At least four bills planned on marijuana use – Press Herald
A Portland legislator advises the state to get out in front of competing citizen initiatives.
Maine lawmakers in the new year will consider at least four bills related to marijuana, including one to set a limit to determine when someone is driving under the influence of pot and a perennial bill to allow recreational marijuana use.
The marijuana OUI bill is being proposed by the Department of Public Safety, which wants to set a limit that will allow police officers to determine when a driver is too stoned behind the wheel.
Rep. Diane Russell, D-Portland, said she will introduce her fourth bill to tax and regulate the use of recreational marijuana. She said this bill will be the Legislature’s last chance to get out in front of two competing citizen initiatives that are likely to end up on the 2016 ballot. Two groups – the Marijuana Policy Project and Legalize Maine – plan to launch petition drives to collect signatures for 2016 referendums to legalize recreational drug use, as the states of Colorado and Washington have both done. The two proposals differ in approach and details, such as whether marijuana use should be limited to private homes or allowed in social clubs.
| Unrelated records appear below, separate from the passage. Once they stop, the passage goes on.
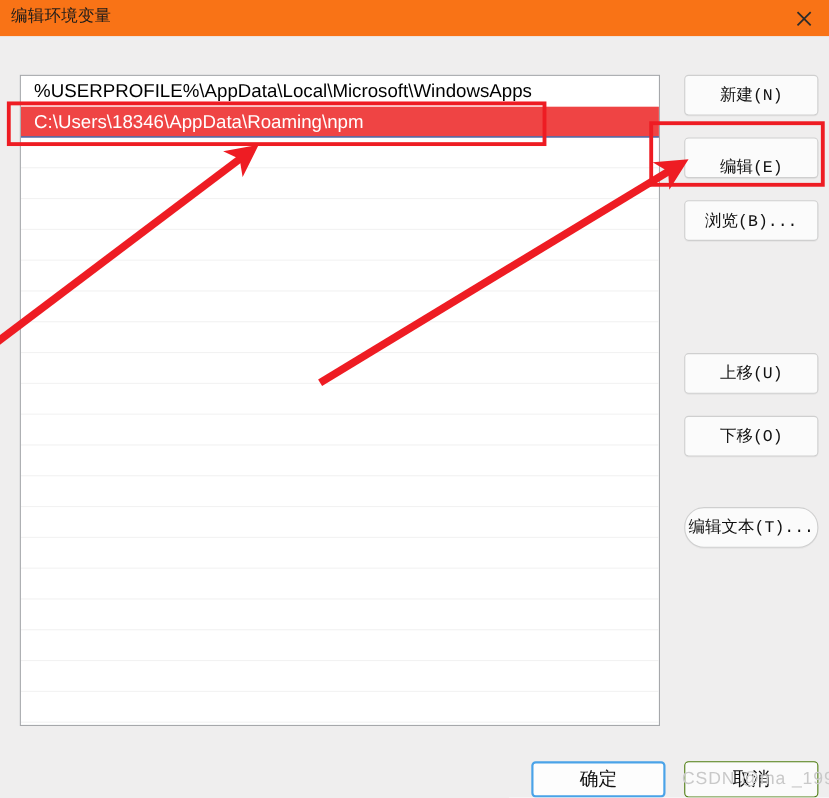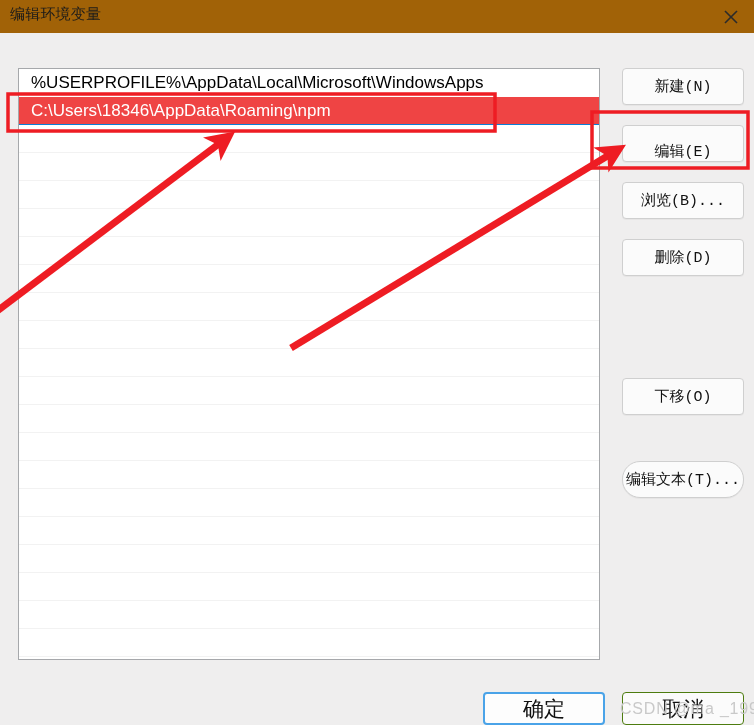"编辑环境变量" #titlebar { background: #a16207 -> #f97316 }
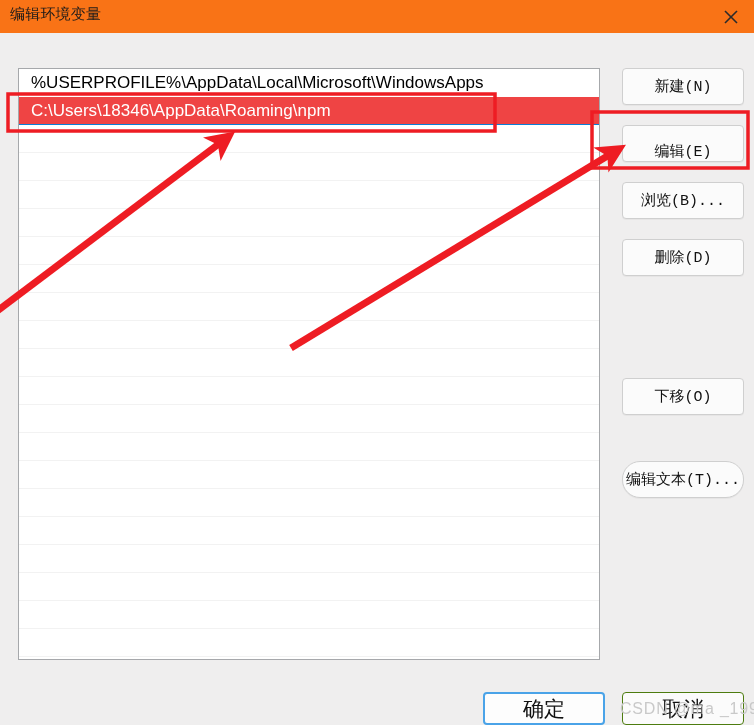"删除(D)" div.side-button { html: <div> <span>删除(D)</span> </div> -> none }
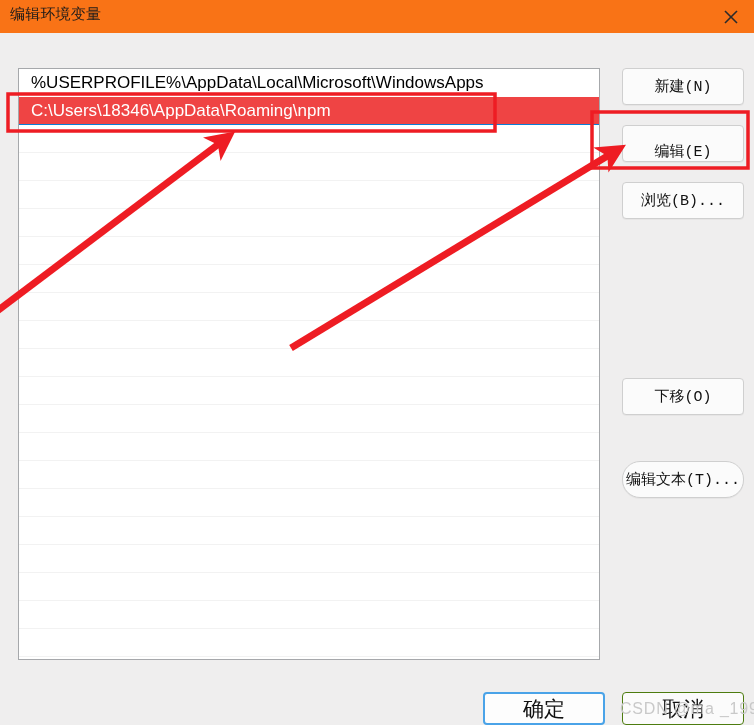"上移(U)" div.side-button { html: none -> <div> <span>上移(U)</span> </div> }
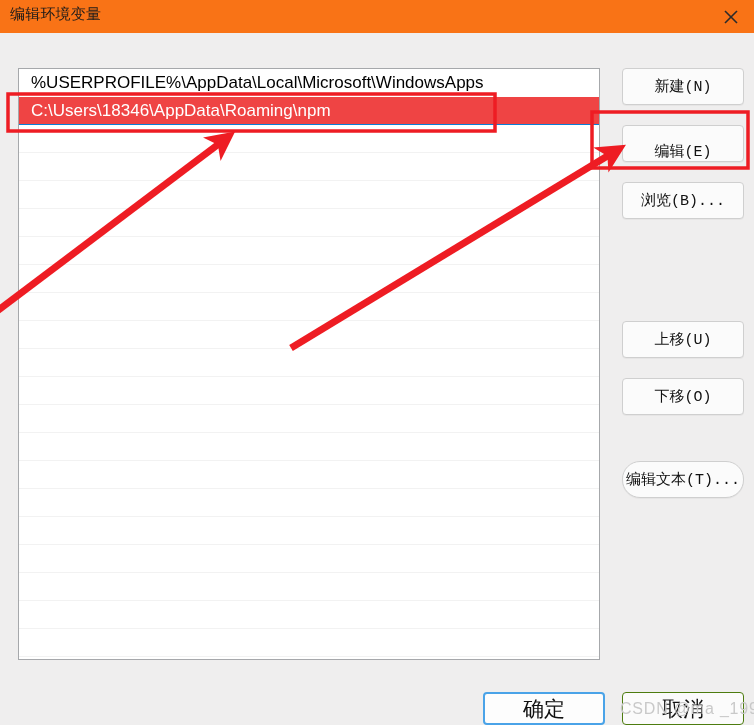"确定" #btn-ok, #btn-cancel { font-size: 21px -> 17px }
“If those both pass in 2016, the Legislature will have to decide the intent of voters and that will be a real mess for 2017,” Russell said. “The best thing to do is get ahead of the issue, set the policy and send it to referendum to let the people decide.”
Russell also will sponsor a bill to remove the list of qualifying conditions for which patients can be approved to use medical marijuana. That would effectively leave it to patients and doctors to determine when the drug might help with a medical condition. Previous bills have been introduced to expand the number of approved conditions, including post-traumatic stress disorder.
“This would allow the provider to make the best decision about what medical marijuana should be used for,” she said. “I don’t think politicians are qualified to decide.”
Hillary Lister, director of Medical Marijuana Caregivers of Maine, anticipates legislation specifying that the state cannot collect identifying information about medical marijuana patients. She said patients and caregivers are concerned about a recent rule change that requires medical providers to give patients a certification card that is generated through an online portal.
The Department of Health and Human Services also will propose amendments to the Maine Medical Use of Marijuana Act, but details of those amendments will not be released until the bill is finalized and the language becomes public, said department spokesman David Sorensen.